Theme and Narration: A Book Review


Into the Lion's Den: The Jesuit Mission in Elizabethan England and Wales, 1580-1603 by Robert E. Scully, SJ, published by The Institute of Jesuit Sources (St. Louis, Missouri), c. 2011.

Contents:

List of Illustrations and A Map
Abbreviations, Acronyms, and Initialisms
Introduction
Chapter 1. The Jesuit Mission: Its Background and Organizational Framework
Chapter 2: "The Enterprise is Begun": Launching and Sustaining the Mission
Chapter 3. Questions of Priorities: The Geography and Social Topography of Catholic Evangelization
Chapter 4. Elizabethan Wales: A Unique Challenge and Opportunity
Chapter 5. Behind Closed Doors: Jesuits and Their Clandestine Ministries
Chapter 6. Elizabethan Catholic Women: Their Indispensable Role in Sustaining the Catholic Community
Chapter 7. Religion and Politics: The Jesuit Mission and the Elizabethan Government
Chapter 8. The Shadow of Death: Persecution, Prison Life, Exile and Execution
Chapter 9. A House Divided? The Jesuits and the Other Catholic Clergy and Religious Orders
Conclusion
Bibliography
Index

Book Review: This is a very well-written and well-judged history of the Jesuit mission in England during the reign of Elizabeth I. It relies on both primary and secondary sources and adjudicates well the many issues of the interpretation: were the Jesuits trying to overthrow the English government by coming to England? was the English government persecuting Catholics or prosecuting traitors? did Catholics conform or merely pretend to? Father Scully also probes some specifically Jesuit questions: did they spend too much time with the gentry or did they really have any choice, hunted by pursuivants and needing the shelter of Catholic homes? did they abandon Scotland too soon and fail in Wales or were their decisions in both determined by government persecution?

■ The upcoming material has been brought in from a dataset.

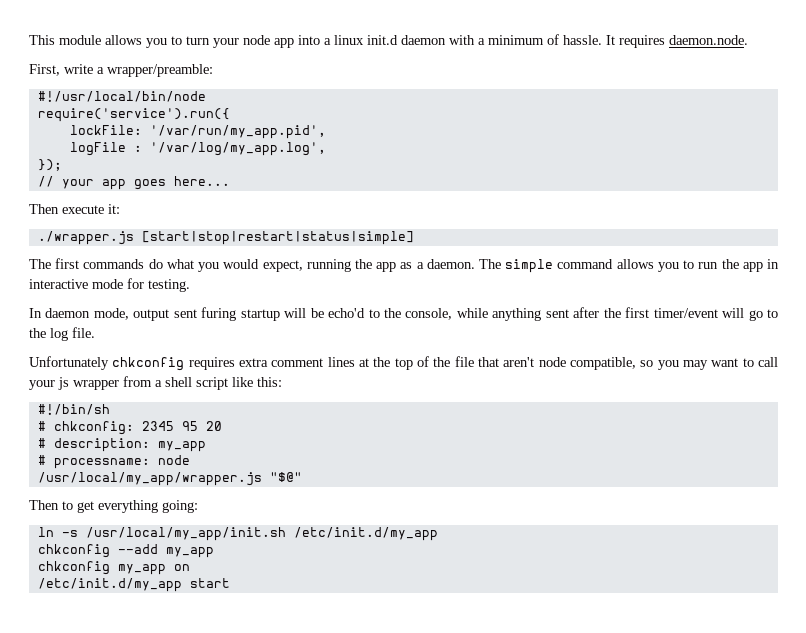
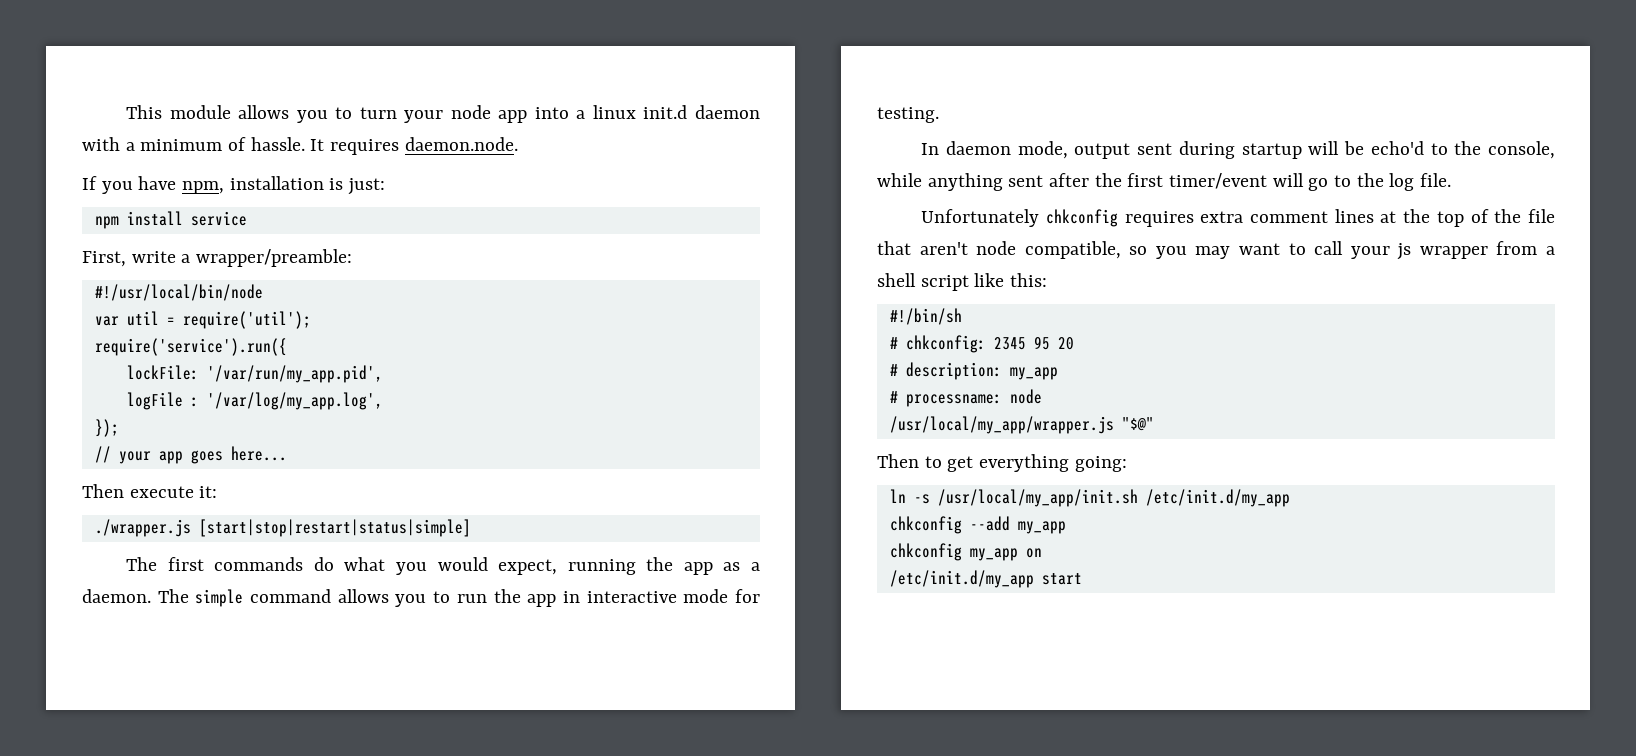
+ If you have npm, installation is just:
+ npm install service
+ var util = require('util');
- In daemon mode, output sent furing startup will be echo'd to the console, while anything sent after the first timer/event will go to the log file.
+ In daemon mode, output sent during startup will be echo'd to the console, while anything sent after the first timer/event will go to the log file.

One slight issue I have with the book is that its thematic format means the narrative repeats: we read about St. Edmund Campion, St. Henry Walpole, St. Robert Southwell, Fathers John Gerard, Henry Garnet, etc, several times--sometimes with a different context, but sometimes with essentially the same informaition. On the other hand, chapter 5 is an excellent overview of the use of the Spiritual Exercises, the Daily Examen, and other devotions throughout the Jesuit Mission in England. Chapter 6 tells the stories of not only the three female martyrs (St. Margaret Clitherow, St. Margaret Ward, and St. Anne Line) but also of the wives and daughters left behind when their husbands and fathers suffered death or exile.

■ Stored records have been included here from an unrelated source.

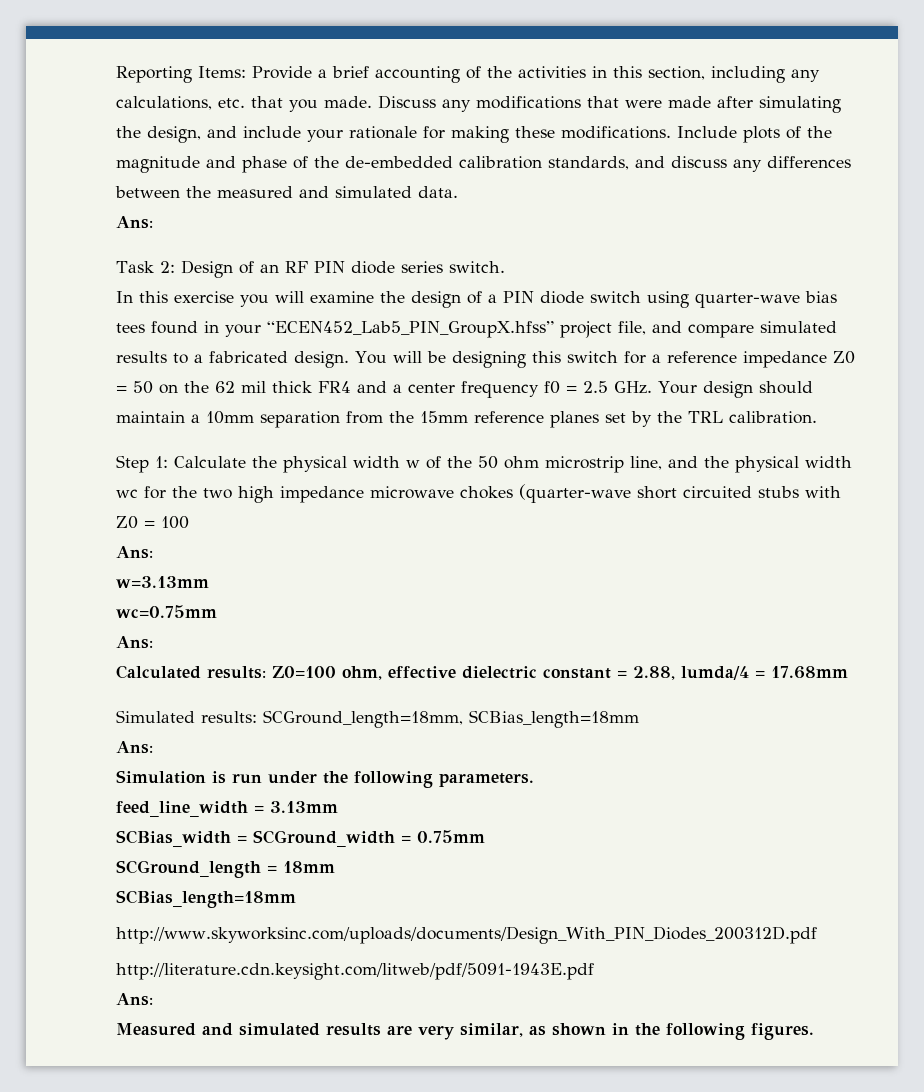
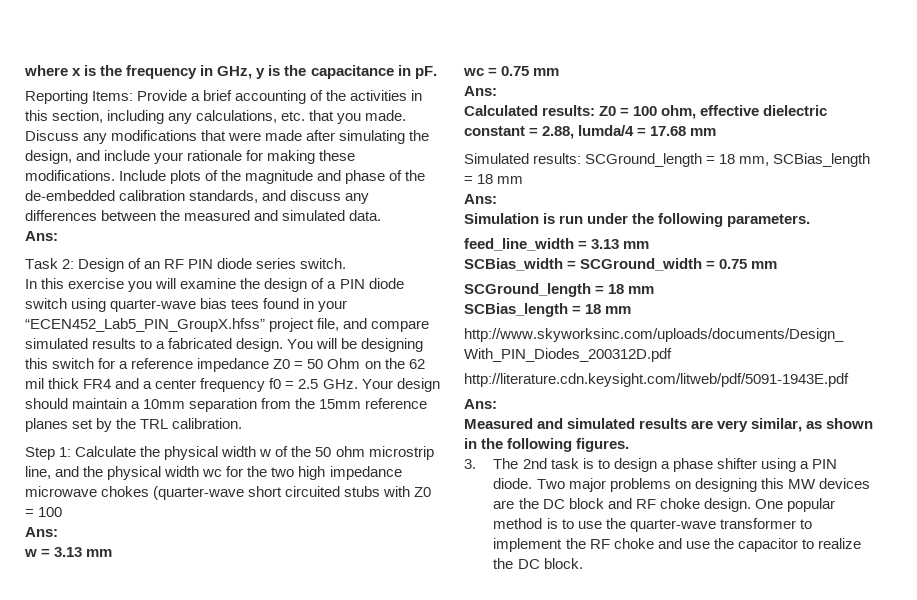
+ where x is the frequency in GHz, y is the capacitance in pF.
- You will be designing this switch for a reference impedance Z0 = 50 on the 62 mil thick FR4 and a center frequency f0 = 2.5 GHz. Your design should maintain a 10mm separation from the 15mm reference planes set by the TRL calibration.
+ You will be designing this switch for a reference impedance Z0 = 50 Ohm on the 62 mil thick FR4 and a center frequency f0 = 2.5 GHz. Your design should maintain a 10mm separation from the 15mm reference planes set by the TRL calibration.
- w=3.13mm
- wc=0.75mm
+ w = 3.13 mm
+ wc = 0.75 mm
- Calculated results: Z0=100 ohm, effective dielectric constant = 2.88, lumda/4 = 17.68mm
+ Calculated results: Z0 = 100 ohm, effective dielectric constant = 2.88, lumda/4 = 17.68 mm
- Simulated results: SCGround_length=18mm, SCBias_length=18mm
+ Simulated results: SCGround_length = 18 mm, SCBias_length = 18 mm
- feed_line_width = 3.13mm
+ feed_line_width = 3.13 mm
- SCBias_width = SCGround_width = 0.75mm
- SCGround_length = 18mm
- SCBias_length=18mm
+ SCBias_width = SCGround_width = 0.75 mm
+ SCGround_length = 18 mm
+ SCBias_length = 18 mm
+ 3. The 2nd task is to design a phase shifter using a PIN diode. Two major problems on designing this MW devices are the DC block and RF choke design. One popular method is to use the quarter-wave transformer to implement the RF choke and use the capacitor to realize the DC block.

Chapter 7 is a very balanced look at the claims and motives of both sides and the difficult positions Catholics had to try to balance themselves: loyalty to the Queen in matters of state and security and loyalty to the Pope and to the Church in matters of spirituality and religion. Father Scully does not shrink from discussing divisions between the Jesuits and other clergy over the goals and methods of the English mission in Chapter 9 and then unflinchingly measures the success and failure of the mission overall in the Conclusion. The bibliography is excellent; I am so used to endnotes that the footnotes are somewhat distracting to me. Highly recommended as an excellent overview of Catholic life, and especially the Jesuits' contributions to it, during the recusant age of Elizabeth I.